# Can you keep locusts and crickets together??



## MarkB (Mar 2, 2009)

In a cricket keeper?


----------



## fran2491 (Oct 10, 2008)

try it and see the crickets will most likely eat the locusts lol best to keep them apart me thinks:flrt:


----------



## dusty cricket (May 5, 2009)

that thought has never entered my head! 

theres only one way to find out!


----------



## darloLee (Apr 9, 2009)

i wouldnt advise putting them in with black crix they can get pretty aggresive when there hungry, but like you say only one way to find out for sure : victory:


----------



## MarkB (Mar 2, 2009)

LOL OK.. 'Cos at the moment, we're buying crix for all four of our lizards except occasionally, when we vary it with locusts for a couple of them.
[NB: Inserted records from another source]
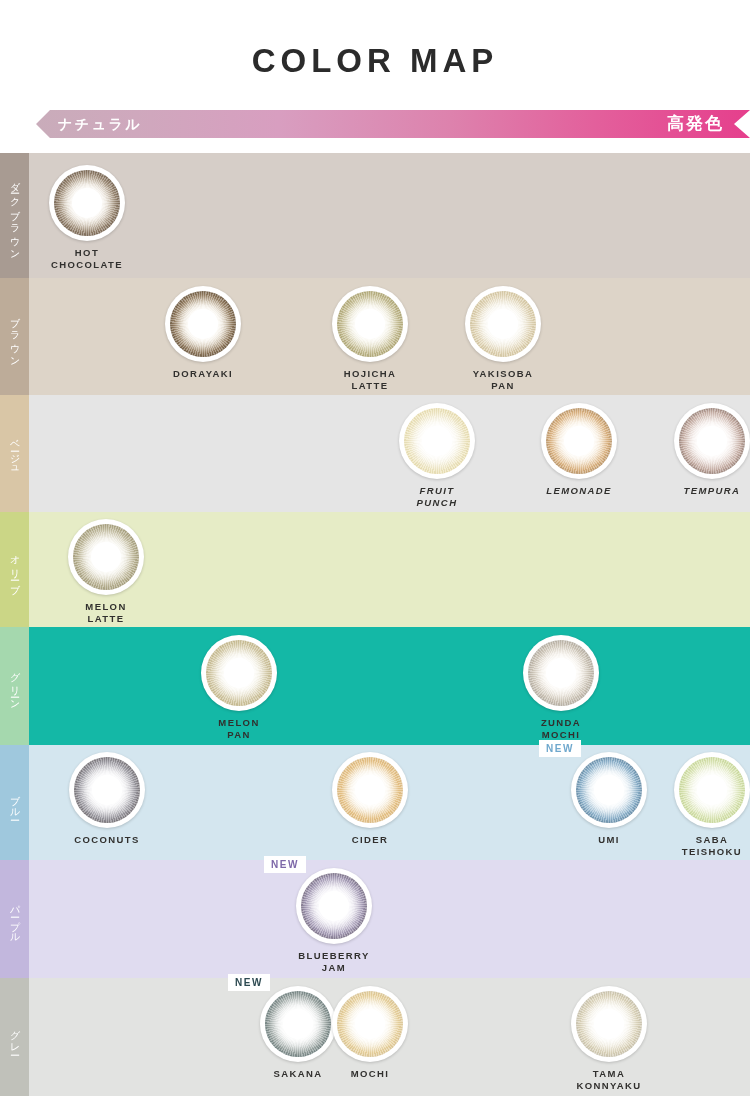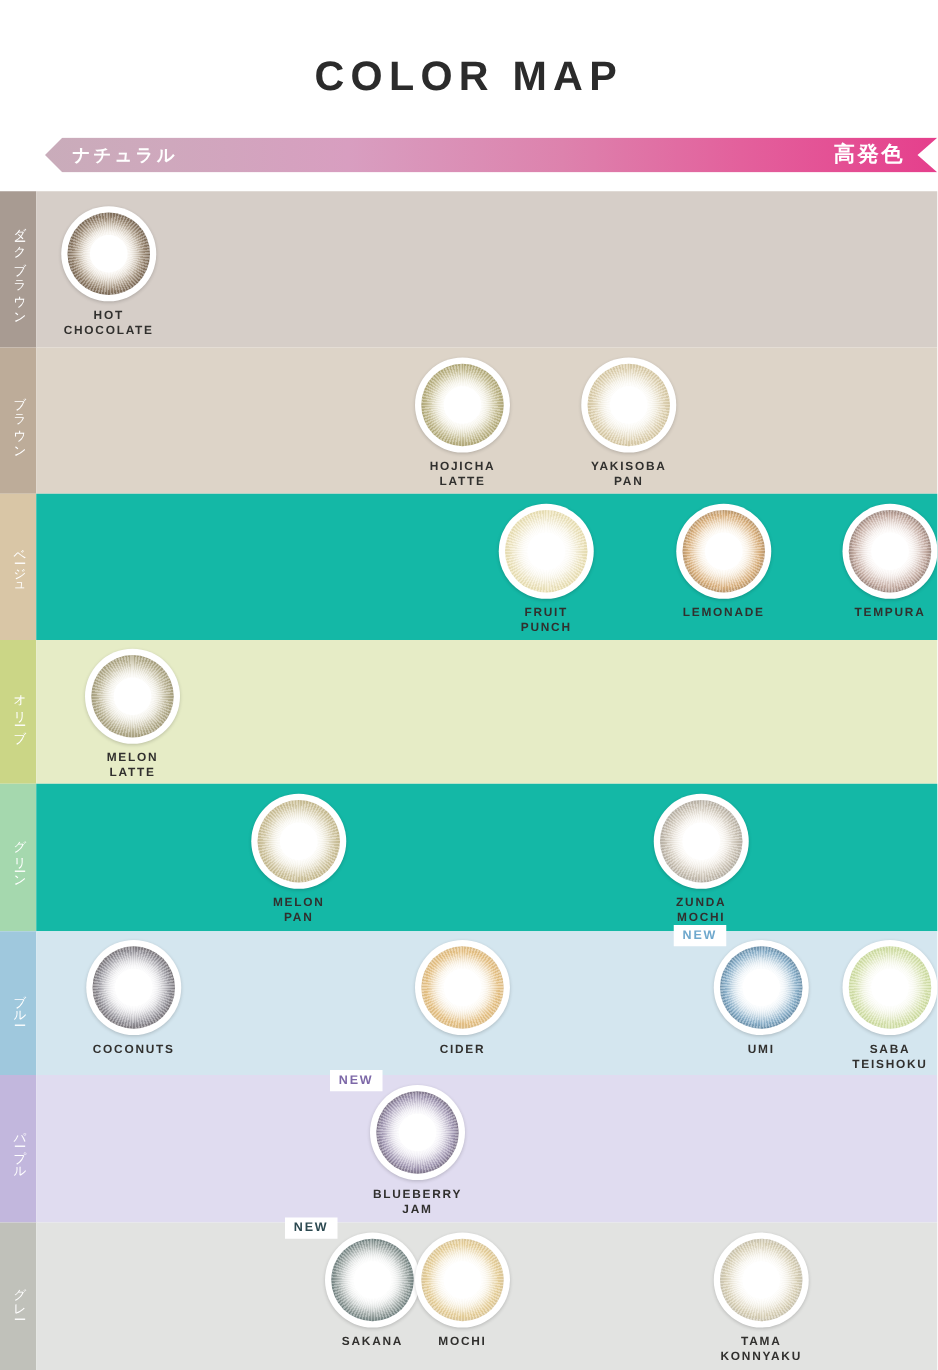--- a/index.html
+++ b/index.html
@@ -151,6 +151,18 @@
           <span>ブラウン</span>
         </div>
         <div class="rowbody" style="background: rgb(221, 212, 200);">
+          <div class="item" style="left: 167px; top: 8px;">
+            <div class="lenswrap">
+              <div class="lens">
+                <div class="iris" style="background: radial-gradient(circle, rgb(255, 255, 255) 0%, rgb(255, 255, 255) 20%, rgb(232, 217, 188) 34%, rgb(138, 113, 82) 62%, rgb(59, 49, 40) 92%, rgb(59, 49, 40) 100%);"></div>
+                <div class="striae"></div>
+                <div class="pupil"></div>
+              </div>
+            </div>
+            <div class="caption">
+              <div>DORAYAKI</div>
+            </div>
+          </div>
           <div class="item" style="left: 334px; top: 8px;">
             <div class="lenswrap">
               <div class="lens">

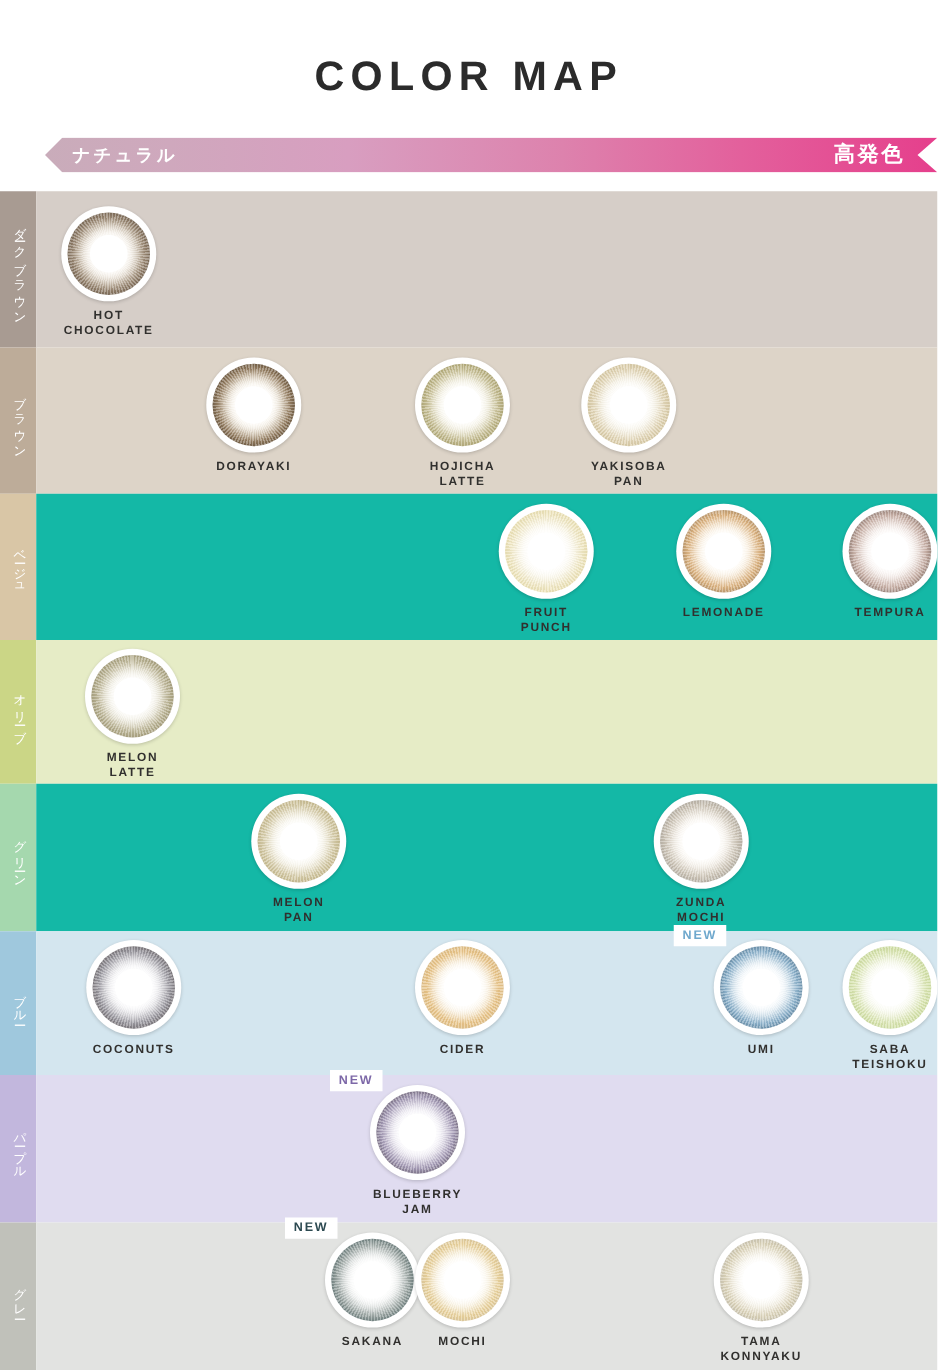--- a/index.html
+++ b/index.html
@@ -195,7 +195,7 @@
         <div class="rowlabel" style="background: rgb(217, 198, 166);">
           <span>ベージュ</span>
         </div>
-        <div class="rowbody" style="background: #14b8a6;">
+        <div class="rowbody" style="background: #e5e5e5; font-style: italic;">
           <div class="item" style="left: 401px; top: 8px;">
             <div class="lenswrap">
               <div class="lens">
But it'll be easier if I can chuck them all in the keeper rather than having to feed them out of the shop-bought box. Makes gutloading easier as well.


----------



## Miss Lily (Oct 3, 2008)

I just keep my crix and locusts in the boxes they come in. I de-leg a good few crix and locusts at a time and keep these in separate tubs. I just feed them daily and clean the tubs out every couple of days. The things I do for this cham!:blush:


----------



## MarkB (Mar 2, 2009)

We absolutely HATE the tubs they come in. The cricket keeper has been a godsend! Gutloaded crickets run up tubes.. take tubes out of box.. empty tubes in viv.

Also, I can't see how anyone could get in the tubs to gutload and dust AND pull legs off... without losing 5 or 6 crickets a time around the house doing so. We got so fed up of that, we bought the cricket keeper.


----------



## imez (Aug 19, 2009)

I've got a wooden box I keep my bugs in and have (not intentionally) kept the 2 together with absolutely no problem. Just give 'em plenty of greens to eat and they seem happy.


----------



## vala (Sep 28, 2008)

What about locusts and dubia's? Will these 2 be ok together? or is it another try and find out?


----------



## darloLee (Apr 9, 2009)

vala said:


> What about locusts and dubia's? Will these 2 be ok together? or is it another try and find out?


i couldnt really say tbh mate i very rarley get roaches,but i carnt see why not : victory:


----------



## Miss Lily (Oct 3, 2008)

MarkB said:


> We absolutely HATE the tubs they come in. The cricket keeper has been a godsend! Gutloaded crickets run up tubes.. take tubes out of box.. empty tubes in viv.
> 
> Also, I can't see how anyone could get in the tubs to gutload and dust AND pull legs off... without losing 5 or 6 crickets a time around the house doing so. We got so fed up of that, we bought the cricket keeper.


I put them in the fridge for a while first to slow them right down. Then I grab them one at a time with tweezers and pull of their legs! Easy! You can also transfer the egg crate from one tub to another before they 'come round' and start jumping about again, lol! I'd be utterly lost without my 2 pairs of tweezers!:lol2: I've had chams for 18 months now and have probably had less than 10 escaped crix in that time. I hate them and am sooo careful not to let them out! Ugh!


----------